-------- Source material --------

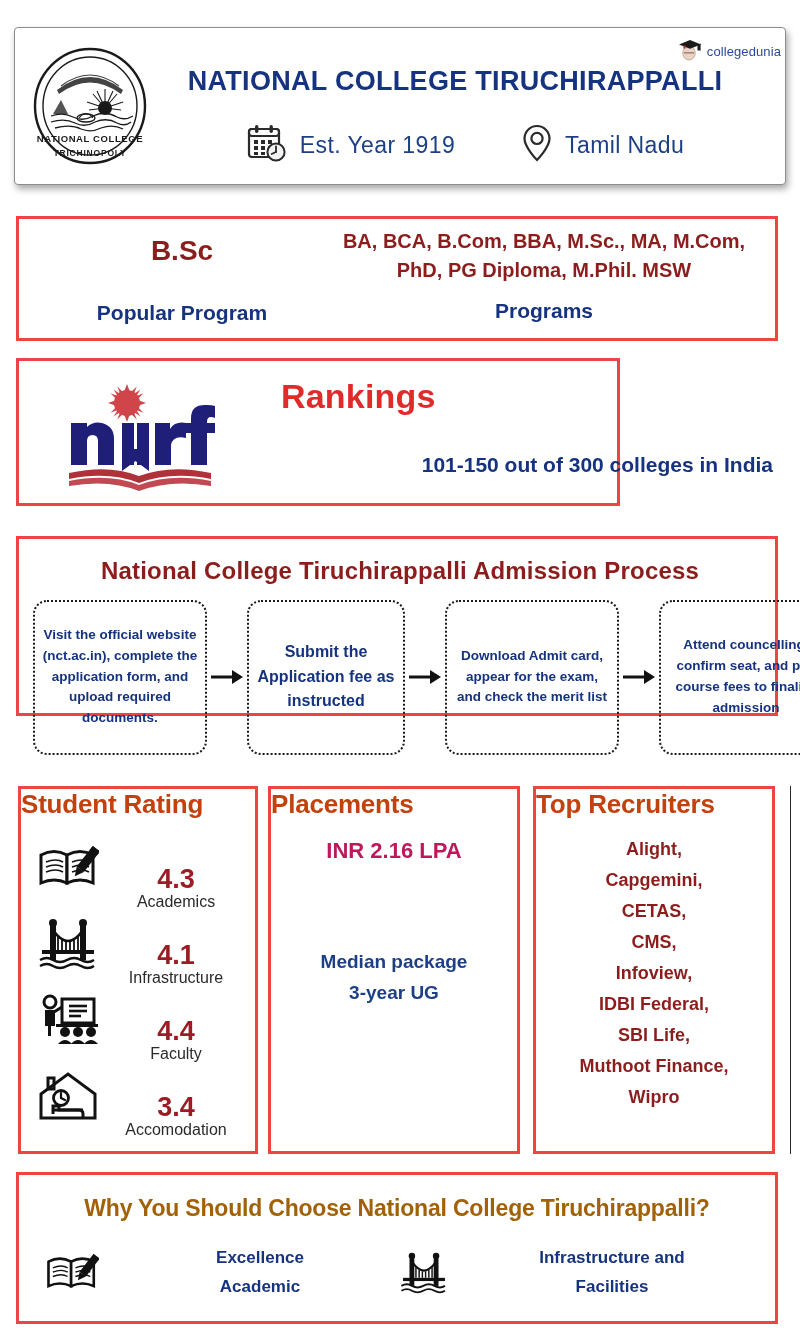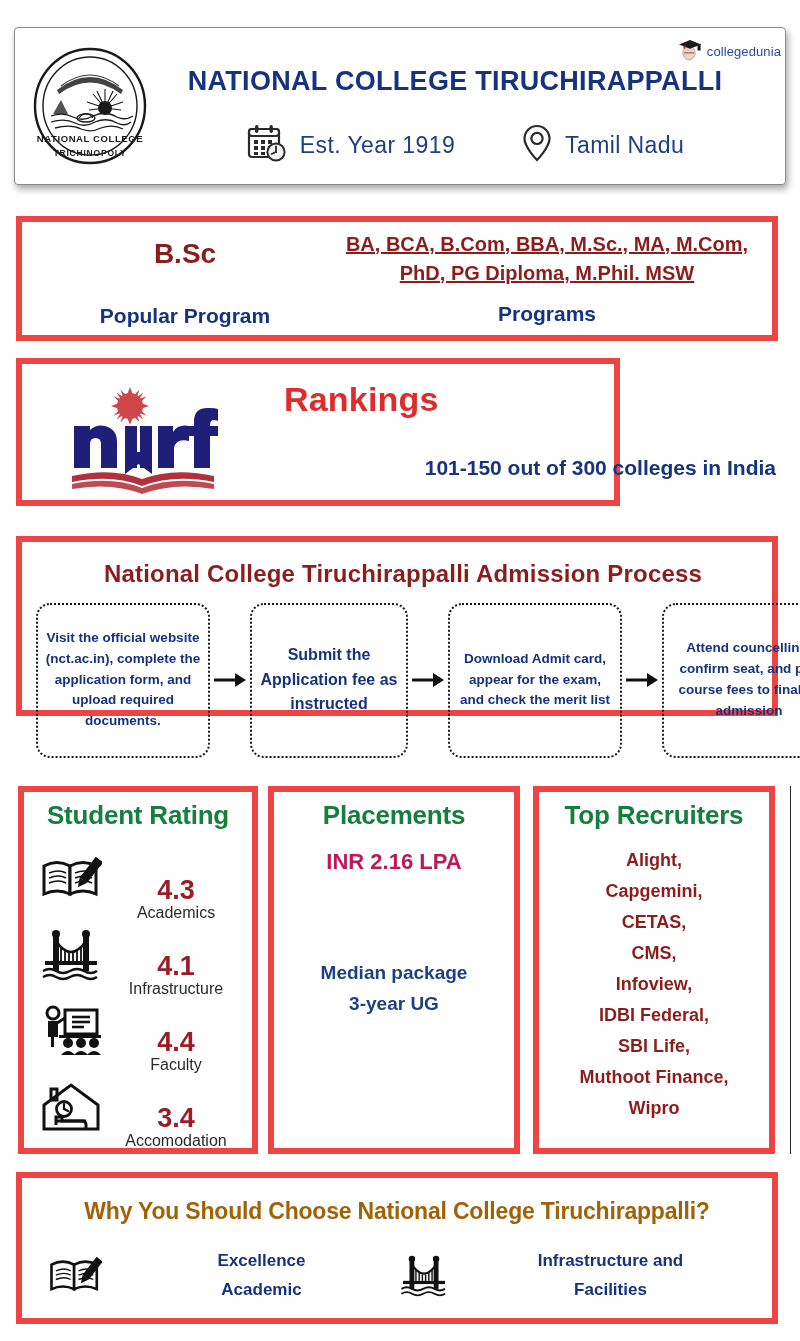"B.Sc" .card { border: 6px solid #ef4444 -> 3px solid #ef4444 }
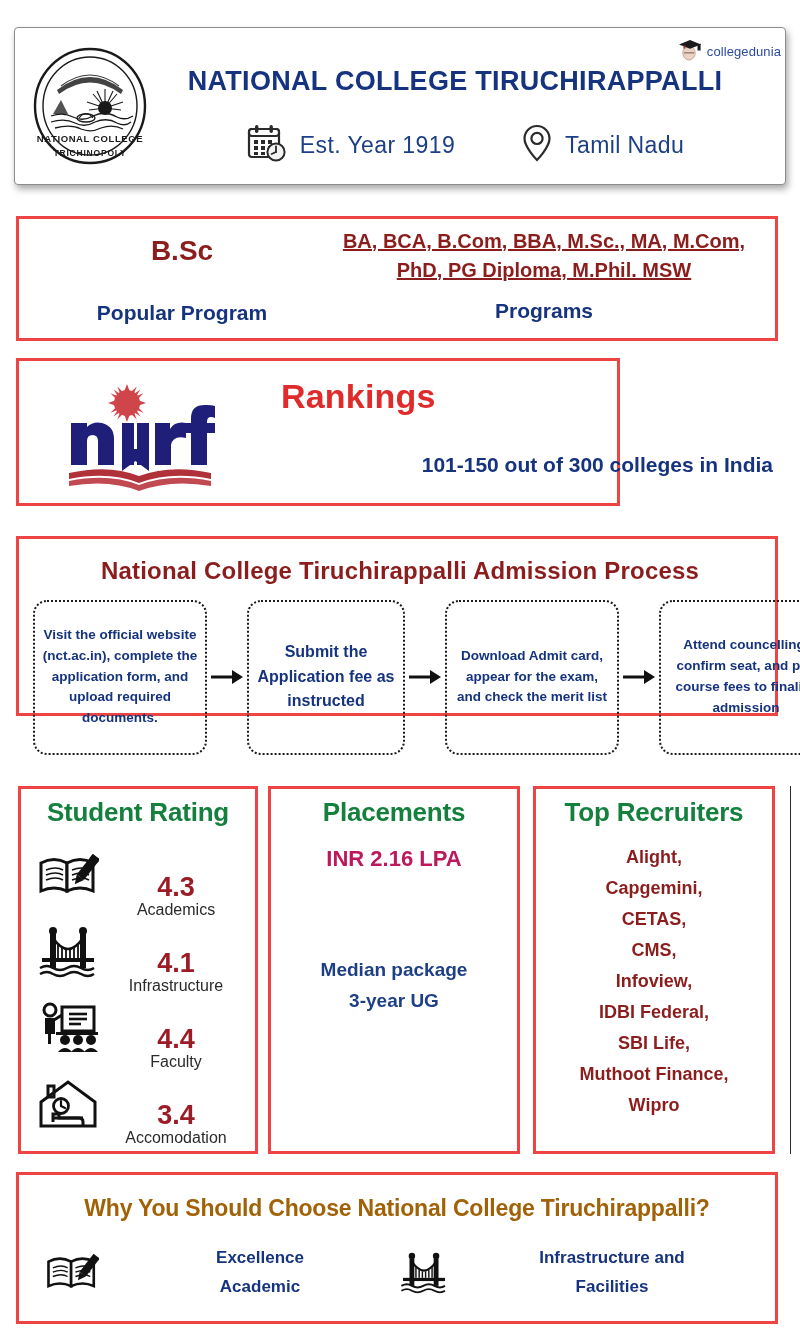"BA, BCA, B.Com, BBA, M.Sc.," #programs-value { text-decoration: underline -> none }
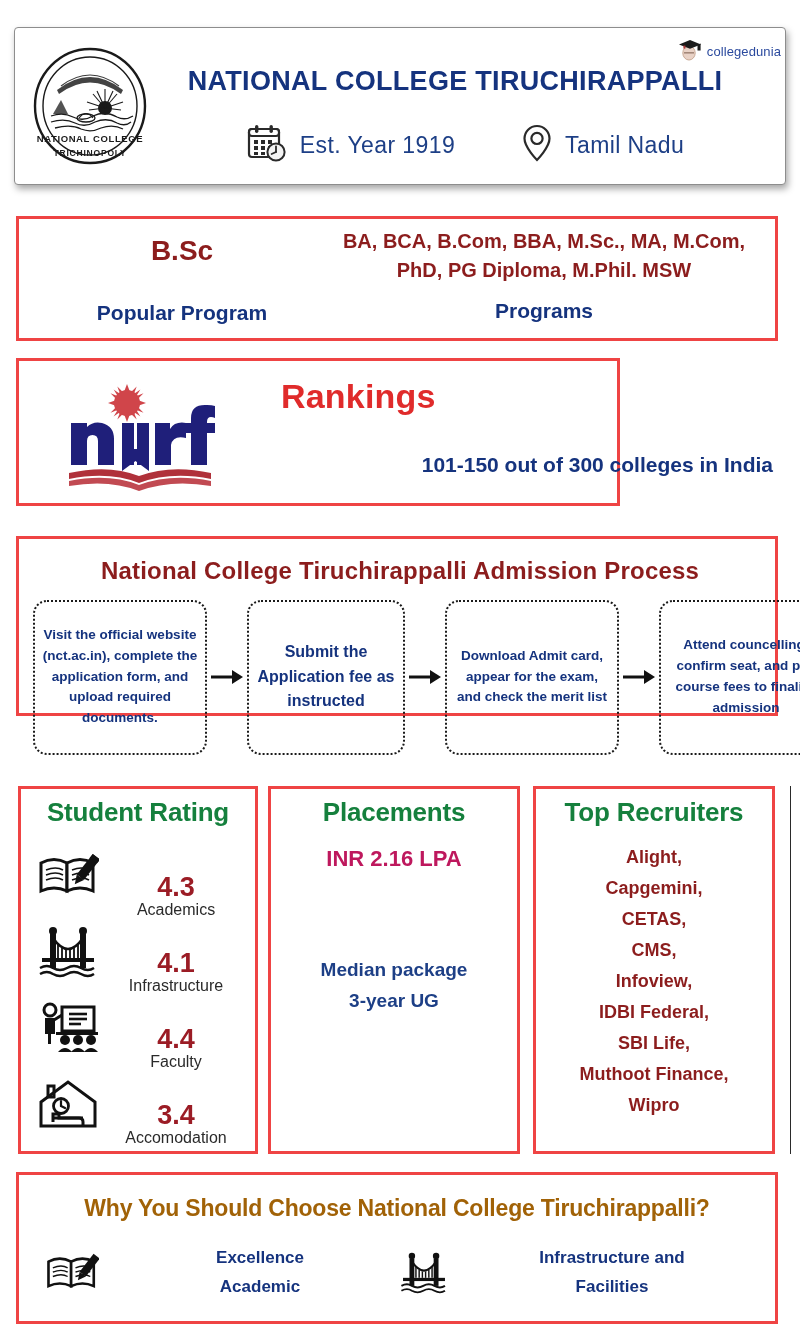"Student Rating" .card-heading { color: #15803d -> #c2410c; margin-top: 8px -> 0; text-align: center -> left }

--------
-------- Source material --------

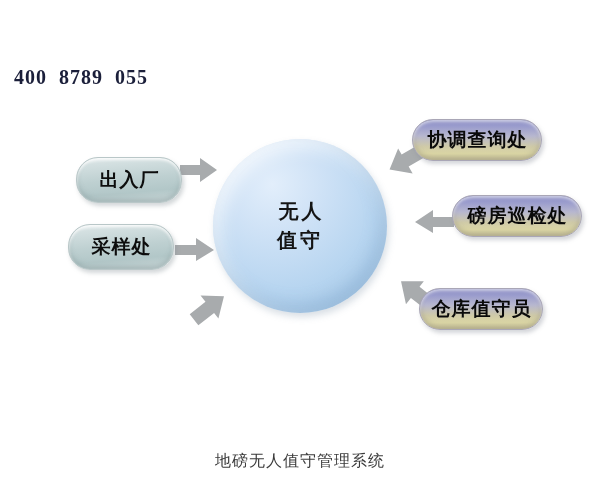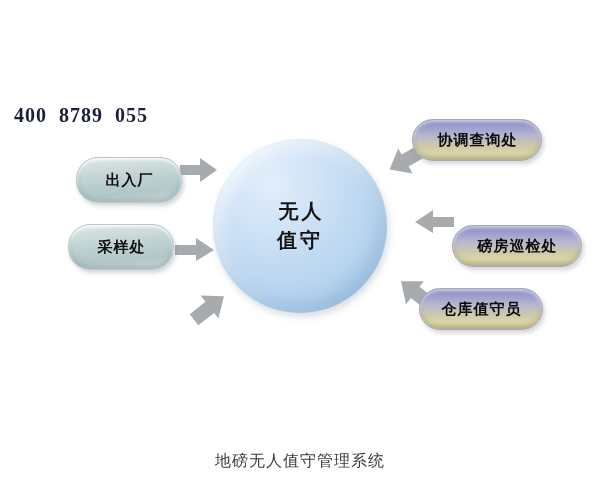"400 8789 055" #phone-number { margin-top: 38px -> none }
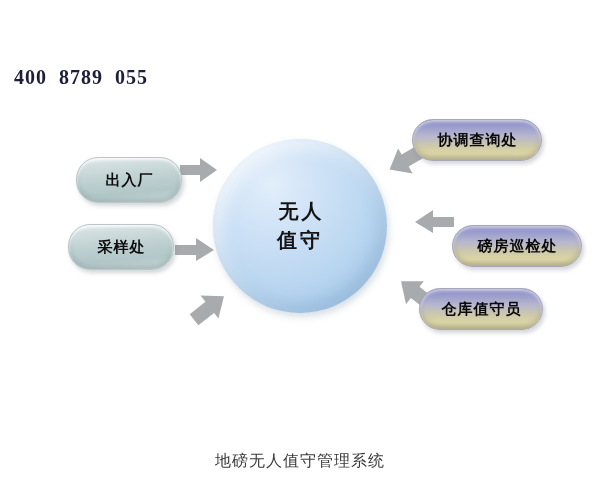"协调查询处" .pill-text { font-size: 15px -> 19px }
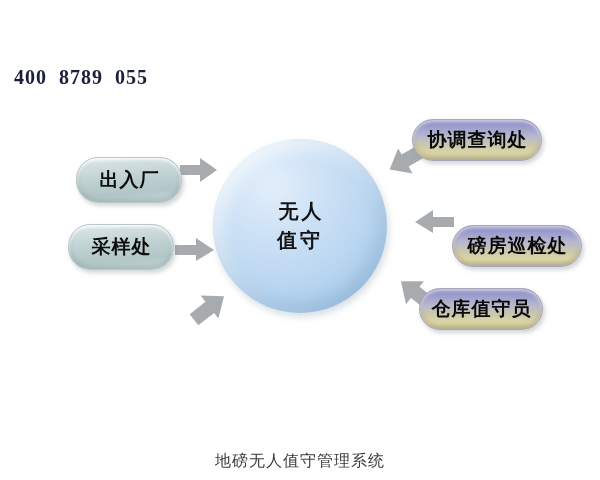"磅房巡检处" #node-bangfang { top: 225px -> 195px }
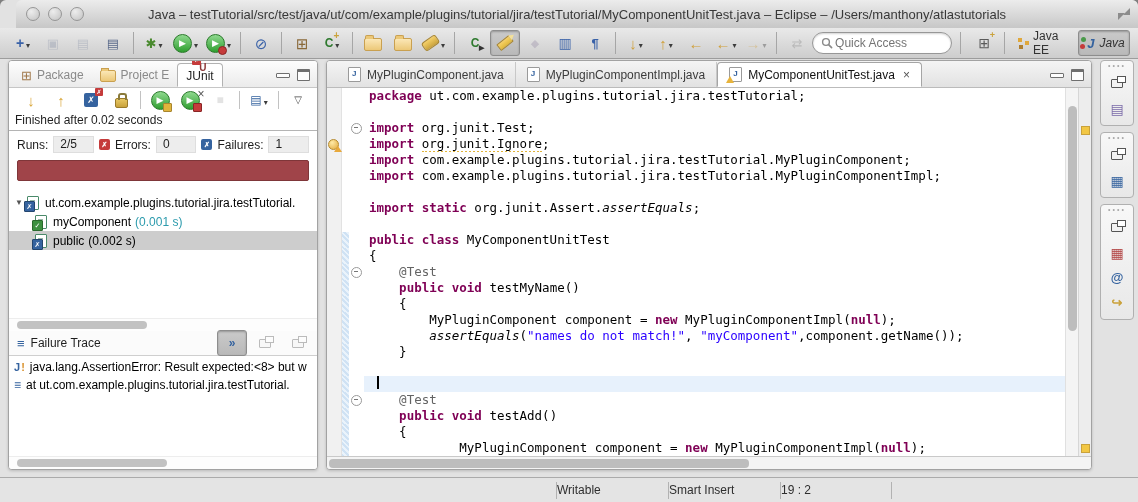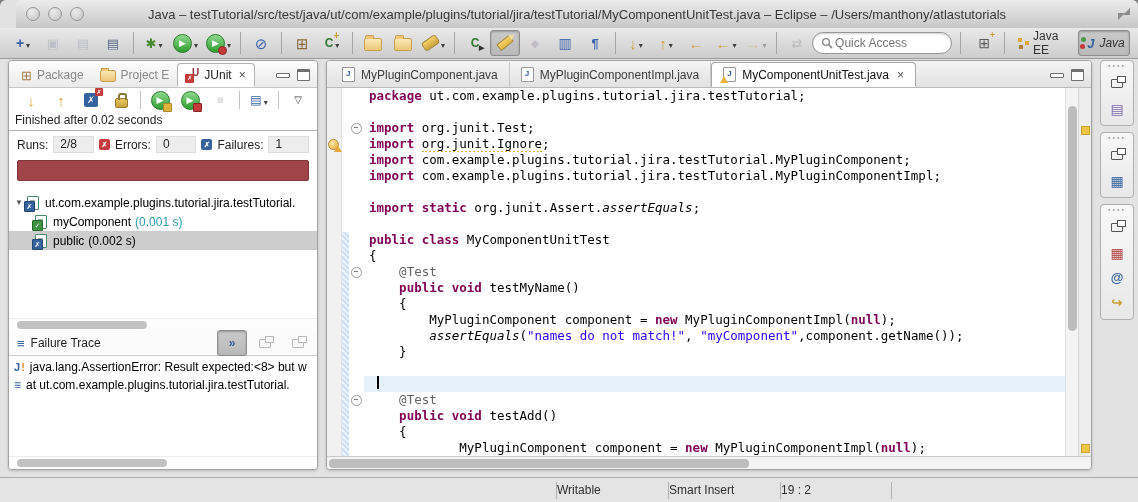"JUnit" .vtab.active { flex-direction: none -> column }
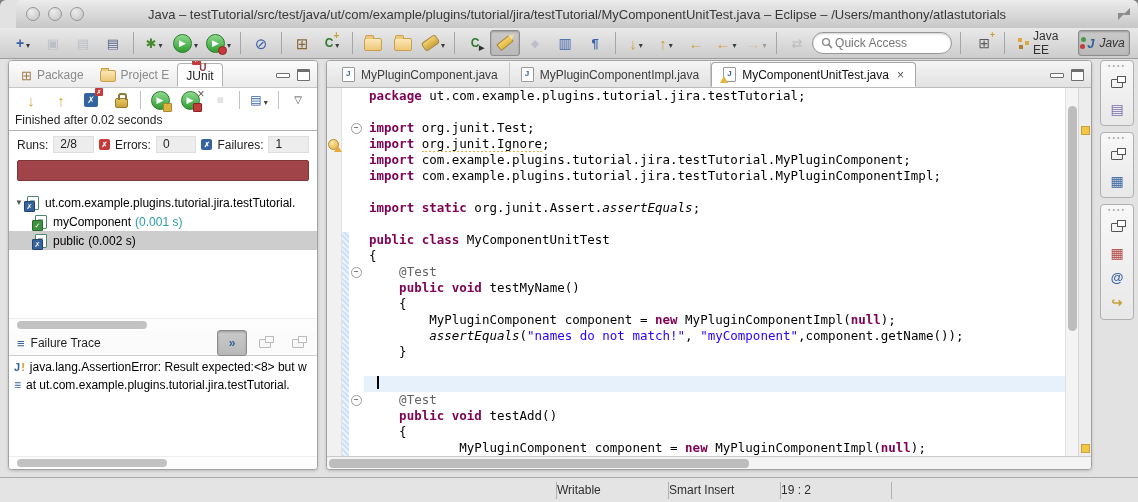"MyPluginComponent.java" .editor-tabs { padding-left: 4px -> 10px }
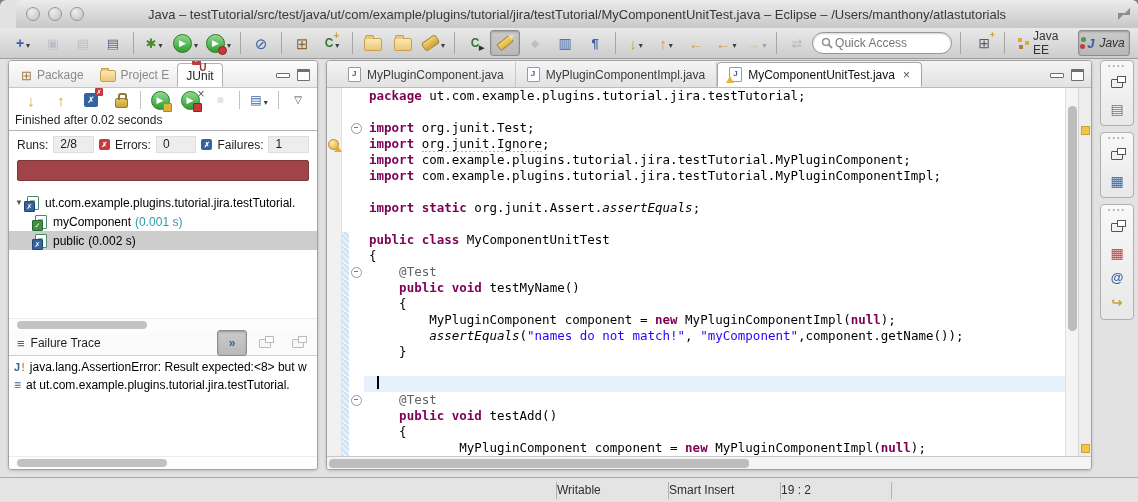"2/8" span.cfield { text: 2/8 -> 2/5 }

--------
-------- Source material --------

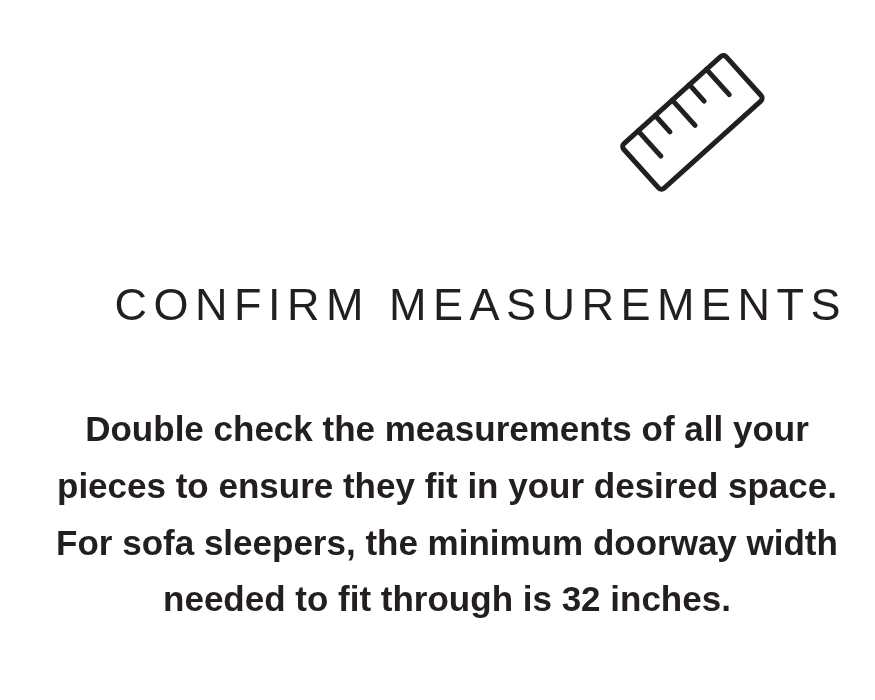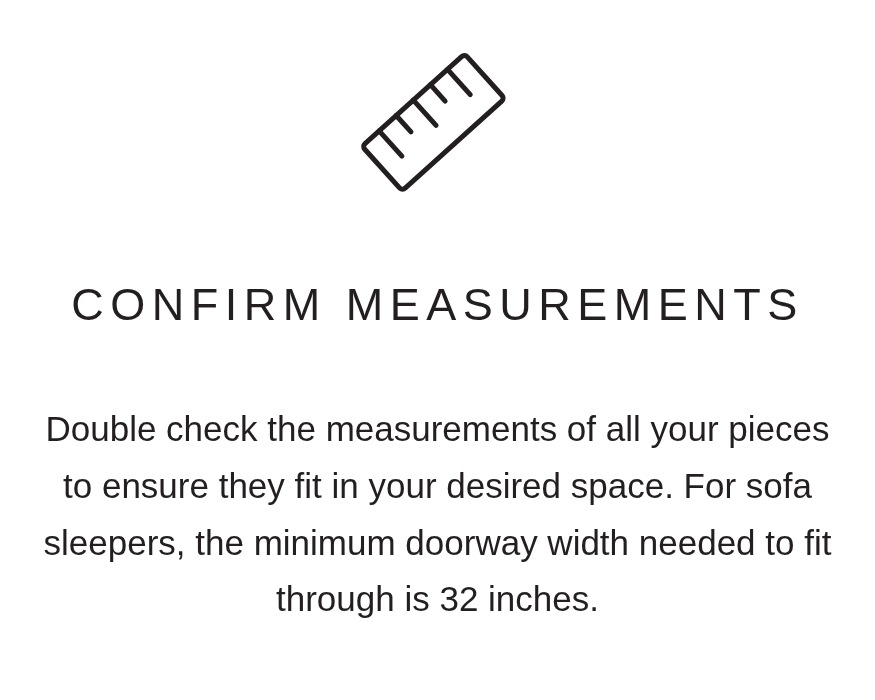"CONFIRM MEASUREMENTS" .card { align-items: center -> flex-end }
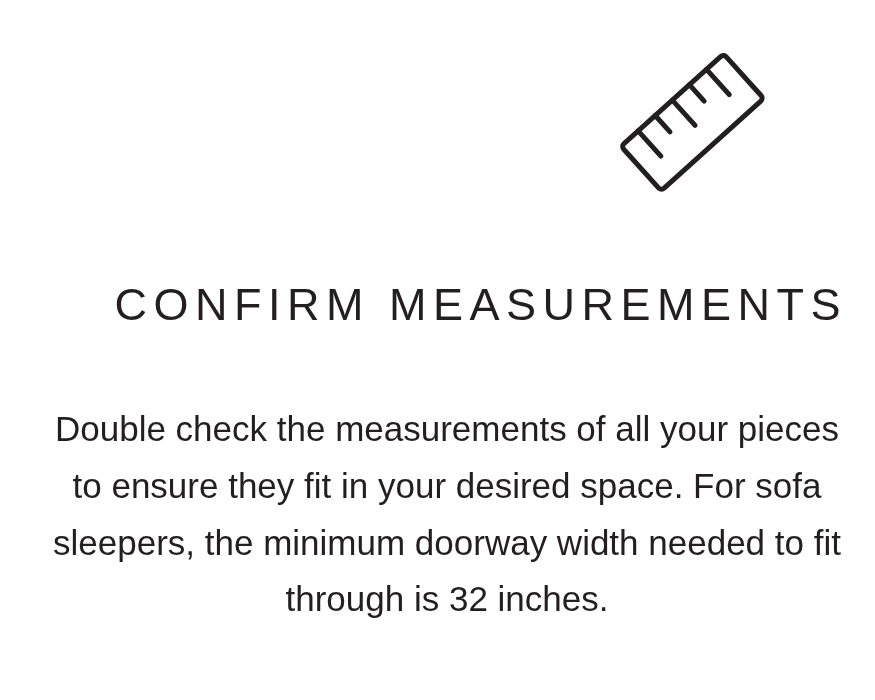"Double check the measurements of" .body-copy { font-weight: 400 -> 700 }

--------

▸ **What you should do**
Transcribe exactly the lines above, beginning at the one with "flex-direction: none ->" and going up to and including the one with "text: 2/8 ->". Pictures do not belong in the copy.

▸ **Finished task**
"JUnit" .vtab.active { flex-direction: none -> column }
"MyPluginComponent.java" .editor-tabs { padding-left: 4px -> 10px }
"2/8" span.cfield { text: 2/8 -> 2/5 }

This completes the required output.